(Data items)
• • • • • • •

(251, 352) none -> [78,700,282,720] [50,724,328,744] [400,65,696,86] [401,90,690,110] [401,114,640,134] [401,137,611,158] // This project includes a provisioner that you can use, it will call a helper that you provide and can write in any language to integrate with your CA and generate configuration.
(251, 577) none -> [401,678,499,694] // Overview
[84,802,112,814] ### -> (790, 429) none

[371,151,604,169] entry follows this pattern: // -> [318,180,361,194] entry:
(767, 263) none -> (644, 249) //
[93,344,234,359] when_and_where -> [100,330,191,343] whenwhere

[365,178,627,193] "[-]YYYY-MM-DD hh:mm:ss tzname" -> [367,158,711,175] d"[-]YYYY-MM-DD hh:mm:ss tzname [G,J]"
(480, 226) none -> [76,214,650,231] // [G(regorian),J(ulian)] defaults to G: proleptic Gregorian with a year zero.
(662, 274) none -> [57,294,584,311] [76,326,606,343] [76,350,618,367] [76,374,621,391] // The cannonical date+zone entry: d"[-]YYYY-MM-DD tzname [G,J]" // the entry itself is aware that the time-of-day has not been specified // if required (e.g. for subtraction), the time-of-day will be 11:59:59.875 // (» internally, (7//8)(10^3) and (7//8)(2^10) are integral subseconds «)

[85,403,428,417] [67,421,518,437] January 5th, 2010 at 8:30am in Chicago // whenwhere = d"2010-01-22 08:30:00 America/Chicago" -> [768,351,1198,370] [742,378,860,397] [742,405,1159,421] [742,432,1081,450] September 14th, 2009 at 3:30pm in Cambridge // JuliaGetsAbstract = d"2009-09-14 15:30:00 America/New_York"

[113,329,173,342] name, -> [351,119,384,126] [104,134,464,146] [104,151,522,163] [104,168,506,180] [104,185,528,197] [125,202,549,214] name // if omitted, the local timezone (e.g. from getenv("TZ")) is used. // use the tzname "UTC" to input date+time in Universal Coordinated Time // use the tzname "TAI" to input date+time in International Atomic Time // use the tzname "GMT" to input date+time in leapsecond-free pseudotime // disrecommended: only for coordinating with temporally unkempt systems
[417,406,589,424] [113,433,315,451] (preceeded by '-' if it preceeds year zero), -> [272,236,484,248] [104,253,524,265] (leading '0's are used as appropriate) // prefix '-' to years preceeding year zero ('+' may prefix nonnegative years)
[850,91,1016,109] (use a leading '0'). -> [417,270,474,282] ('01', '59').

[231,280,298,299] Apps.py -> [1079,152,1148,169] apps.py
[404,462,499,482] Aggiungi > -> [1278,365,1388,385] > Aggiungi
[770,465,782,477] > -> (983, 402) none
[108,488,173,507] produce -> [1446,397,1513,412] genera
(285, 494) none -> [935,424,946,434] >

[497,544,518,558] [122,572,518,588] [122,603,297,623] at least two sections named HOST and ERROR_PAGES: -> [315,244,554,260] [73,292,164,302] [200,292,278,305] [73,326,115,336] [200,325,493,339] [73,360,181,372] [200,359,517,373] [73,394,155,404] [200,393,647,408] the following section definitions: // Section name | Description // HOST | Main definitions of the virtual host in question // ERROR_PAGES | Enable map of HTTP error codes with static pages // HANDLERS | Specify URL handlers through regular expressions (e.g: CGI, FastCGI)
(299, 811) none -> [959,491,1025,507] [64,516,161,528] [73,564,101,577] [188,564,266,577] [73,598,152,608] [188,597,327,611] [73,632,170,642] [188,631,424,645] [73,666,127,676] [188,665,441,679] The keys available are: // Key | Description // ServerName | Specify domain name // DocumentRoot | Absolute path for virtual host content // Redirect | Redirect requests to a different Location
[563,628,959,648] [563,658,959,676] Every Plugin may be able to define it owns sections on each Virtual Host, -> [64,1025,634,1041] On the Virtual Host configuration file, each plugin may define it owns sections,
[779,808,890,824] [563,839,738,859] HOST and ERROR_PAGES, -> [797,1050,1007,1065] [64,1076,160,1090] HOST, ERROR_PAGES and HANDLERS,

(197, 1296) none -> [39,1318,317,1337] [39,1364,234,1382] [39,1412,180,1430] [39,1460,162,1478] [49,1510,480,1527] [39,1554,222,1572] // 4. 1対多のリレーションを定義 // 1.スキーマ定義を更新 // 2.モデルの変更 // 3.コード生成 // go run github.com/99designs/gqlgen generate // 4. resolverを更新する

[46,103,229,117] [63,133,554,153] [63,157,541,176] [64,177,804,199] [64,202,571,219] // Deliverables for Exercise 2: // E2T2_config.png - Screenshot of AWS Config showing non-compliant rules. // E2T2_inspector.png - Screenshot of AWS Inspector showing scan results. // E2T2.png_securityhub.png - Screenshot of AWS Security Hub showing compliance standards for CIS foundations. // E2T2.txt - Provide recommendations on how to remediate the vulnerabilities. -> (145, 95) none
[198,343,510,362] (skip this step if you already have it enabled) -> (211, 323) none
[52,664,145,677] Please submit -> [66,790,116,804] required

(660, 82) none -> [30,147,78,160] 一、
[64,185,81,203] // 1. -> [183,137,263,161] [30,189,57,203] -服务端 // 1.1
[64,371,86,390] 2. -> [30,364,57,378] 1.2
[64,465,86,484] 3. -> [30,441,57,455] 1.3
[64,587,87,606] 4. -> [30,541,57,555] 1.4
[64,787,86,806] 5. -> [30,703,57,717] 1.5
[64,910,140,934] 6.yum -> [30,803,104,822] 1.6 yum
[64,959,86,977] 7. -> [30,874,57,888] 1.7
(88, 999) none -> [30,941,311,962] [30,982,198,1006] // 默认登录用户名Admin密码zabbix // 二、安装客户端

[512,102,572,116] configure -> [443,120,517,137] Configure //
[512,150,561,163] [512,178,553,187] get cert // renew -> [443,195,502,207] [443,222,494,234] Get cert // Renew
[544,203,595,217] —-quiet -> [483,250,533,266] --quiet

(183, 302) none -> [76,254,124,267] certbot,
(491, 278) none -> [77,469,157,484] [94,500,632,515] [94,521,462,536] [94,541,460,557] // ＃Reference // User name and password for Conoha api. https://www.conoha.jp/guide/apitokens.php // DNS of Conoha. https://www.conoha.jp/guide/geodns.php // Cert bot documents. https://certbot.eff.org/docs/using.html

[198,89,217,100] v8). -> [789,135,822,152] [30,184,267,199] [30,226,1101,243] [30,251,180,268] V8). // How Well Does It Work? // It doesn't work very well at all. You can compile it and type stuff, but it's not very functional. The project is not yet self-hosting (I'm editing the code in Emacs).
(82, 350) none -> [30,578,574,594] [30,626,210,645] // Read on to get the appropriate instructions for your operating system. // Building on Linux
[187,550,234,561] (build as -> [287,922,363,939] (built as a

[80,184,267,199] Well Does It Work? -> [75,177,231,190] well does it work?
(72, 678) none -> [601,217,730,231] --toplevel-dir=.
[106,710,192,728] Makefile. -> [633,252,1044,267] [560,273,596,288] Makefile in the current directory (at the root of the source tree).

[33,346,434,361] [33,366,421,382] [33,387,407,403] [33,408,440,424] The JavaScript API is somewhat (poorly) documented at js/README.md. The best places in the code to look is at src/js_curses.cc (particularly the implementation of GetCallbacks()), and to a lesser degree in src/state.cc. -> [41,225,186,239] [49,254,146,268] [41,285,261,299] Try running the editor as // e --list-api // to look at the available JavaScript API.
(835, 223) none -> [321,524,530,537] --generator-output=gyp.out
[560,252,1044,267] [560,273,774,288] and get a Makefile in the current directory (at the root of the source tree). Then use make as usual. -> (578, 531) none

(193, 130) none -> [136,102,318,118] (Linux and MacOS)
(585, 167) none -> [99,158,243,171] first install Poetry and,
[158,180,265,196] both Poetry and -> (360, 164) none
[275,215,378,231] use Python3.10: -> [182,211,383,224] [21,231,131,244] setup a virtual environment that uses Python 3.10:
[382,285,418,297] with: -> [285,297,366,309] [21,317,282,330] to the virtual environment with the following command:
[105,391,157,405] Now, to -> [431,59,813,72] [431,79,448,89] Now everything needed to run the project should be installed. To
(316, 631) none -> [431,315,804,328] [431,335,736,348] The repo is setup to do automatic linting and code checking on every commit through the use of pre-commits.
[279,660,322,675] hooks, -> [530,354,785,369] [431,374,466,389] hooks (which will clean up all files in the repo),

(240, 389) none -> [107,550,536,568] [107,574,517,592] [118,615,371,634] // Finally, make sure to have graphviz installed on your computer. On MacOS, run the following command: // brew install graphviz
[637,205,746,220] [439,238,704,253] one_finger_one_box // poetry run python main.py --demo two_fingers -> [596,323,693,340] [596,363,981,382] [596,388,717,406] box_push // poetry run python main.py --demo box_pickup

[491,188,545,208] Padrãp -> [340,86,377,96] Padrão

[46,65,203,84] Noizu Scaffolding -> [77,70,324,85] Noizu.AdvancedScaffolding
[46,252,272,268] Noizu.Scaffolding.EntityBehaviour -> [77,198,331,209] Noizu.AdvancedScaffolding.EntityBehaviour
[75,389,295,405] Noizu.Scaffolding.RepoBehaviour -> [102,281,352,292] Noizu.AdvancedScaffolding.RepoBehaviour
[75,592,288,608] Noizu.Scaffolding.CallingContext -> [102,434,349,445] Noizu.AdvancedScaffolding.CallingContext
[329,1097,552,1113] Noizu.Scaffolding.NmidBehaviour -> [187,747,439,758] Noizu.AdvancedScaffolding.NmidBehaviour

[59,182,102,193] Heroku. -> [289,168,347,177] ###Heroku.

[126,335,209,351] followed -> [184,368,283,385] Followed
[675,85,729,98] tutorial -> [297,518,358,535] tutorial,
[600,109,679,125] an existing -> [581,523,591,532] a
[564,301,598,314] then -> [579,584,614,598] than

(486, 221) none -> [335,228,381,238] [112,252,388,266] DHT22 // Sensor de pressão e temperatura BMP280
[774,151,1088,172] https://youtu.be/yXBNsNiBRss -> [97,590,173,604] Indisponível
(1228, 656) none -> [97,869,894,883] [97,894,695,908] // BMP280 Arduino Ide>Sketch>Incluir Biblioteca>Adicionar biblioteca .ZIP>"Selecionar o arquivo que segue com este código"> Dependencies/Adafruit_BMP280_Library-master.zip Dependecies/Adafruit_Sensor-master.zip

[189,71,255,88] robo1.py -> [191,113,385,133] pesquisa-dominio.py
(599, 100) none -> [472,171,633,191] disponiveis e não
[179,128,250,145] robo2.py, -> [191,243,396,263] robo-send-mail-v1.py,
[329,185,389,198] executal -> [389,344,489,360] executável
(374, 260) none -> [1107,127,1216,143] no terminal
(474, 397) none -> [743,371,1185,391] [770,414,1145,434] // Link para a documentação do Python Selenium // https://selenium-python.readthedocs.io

• • • • • • •

Problem statement: Every line of the records above where the string "certbot" is found should be copied.

Response for this exercise:
(183, 302) none -> [76,254,124,267] certbot,
(491, 278) none -> [77,469,157,484] [94,500,632,515] [94,521,462,536] [94,541,460,557] // ＃Reference // User name and password for Conoha api. https://www.conoha.jp/guide/apitokens.php // DNS of Conoha. https://www.conoha.jp/guide/geodns.php // Cert bot documents. https://certbot.eff.org/docs/using.html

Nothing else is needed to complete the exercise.